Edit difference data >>

* * *

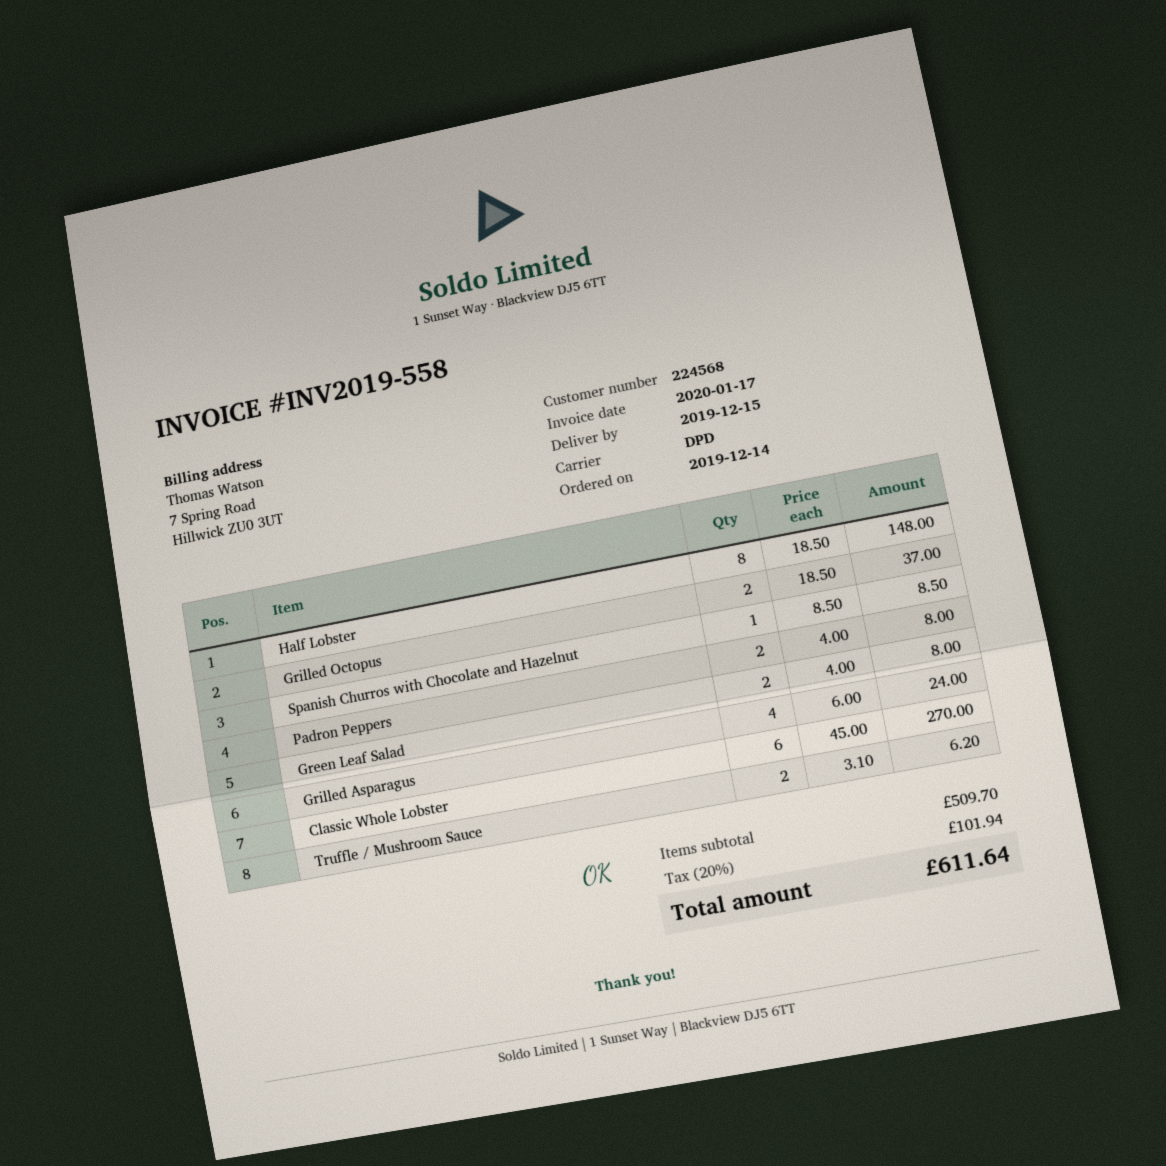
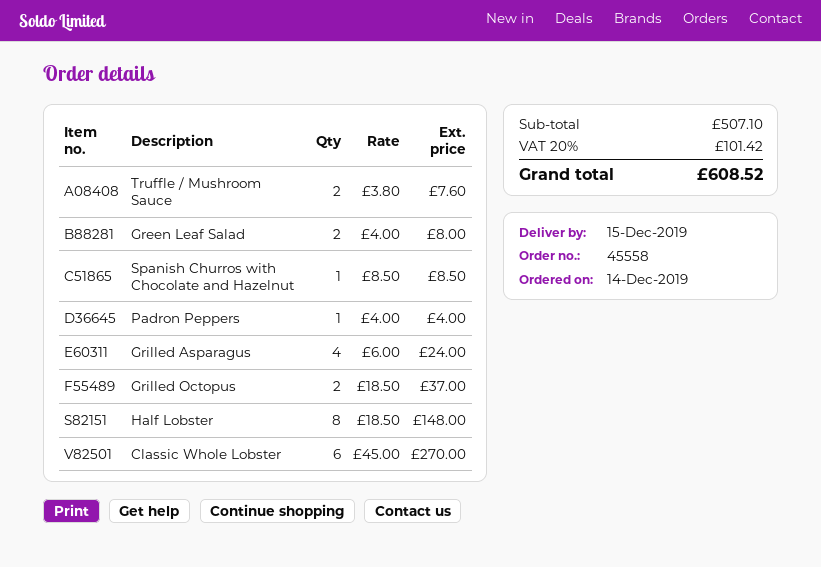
Padron Peppers: 2 x 4.00 = 8.00 -> 1 x 4.00 = 4.00
Truffle / Mushroom Sauce: 2 x 3.10 = 6.20 -> 2 x 3.80 = 7.60
subtotal: 509.70 -> 507.10
tax: 20% = 101.94 -> 20% = 101.42
total: 611.64 -> 608.52

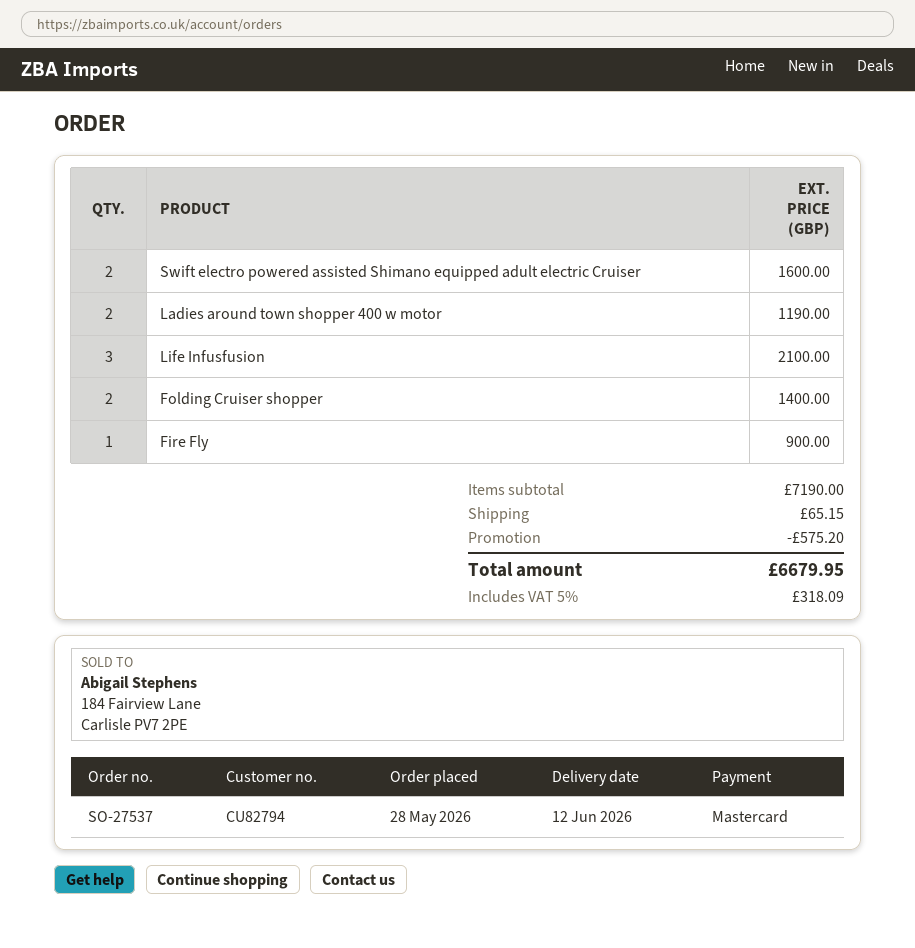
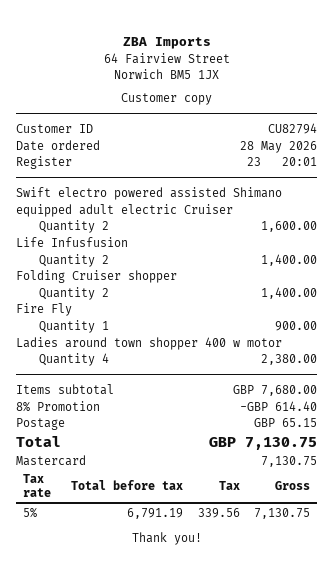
Ladies around town shopper 400 w motor: 2 for 1190.00 -> 4 for 2380.00
Life Infusfusion: 3 for 2100.00 -> 2 for 1400.00
subtotal: 7190.00 -> 7680.00
discount: 575.20 -> 614.40
tax: 5% = 318.09 -> 5% = 339.56
total: 6679.95 -> 7130.75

* * *

TASK DETAILS >> Without copying any picture, repeat all of the entries exactly.

WRITTEN SOLUTION >>
Padron Peppers: 2 x 4.00 = 8.00 -> 1 x 4.00 = 4.00
Truffle / Mushroom Sauce: 2 x 3.10 = 6.20 -> 2 x 3.80 = 7.60
subtotal: 509.70 -> 507.10
tax: 20% = 101.94 -> 20% = 101.42
total: 611.64 -> 608.52

Ladies around town shopper 400 w motor: 2 for 1190.00 -> 4 for 2380.00
Life Infusfusion: 3 for 2100.00 -> 2 for 1400.00
subtotal: 7190.00 -> 7680.00
discount: 575.20 -> 614.40
tax: 5% = 318.09 -> 5% = 339.56
total: 6679.95 -> 7130.75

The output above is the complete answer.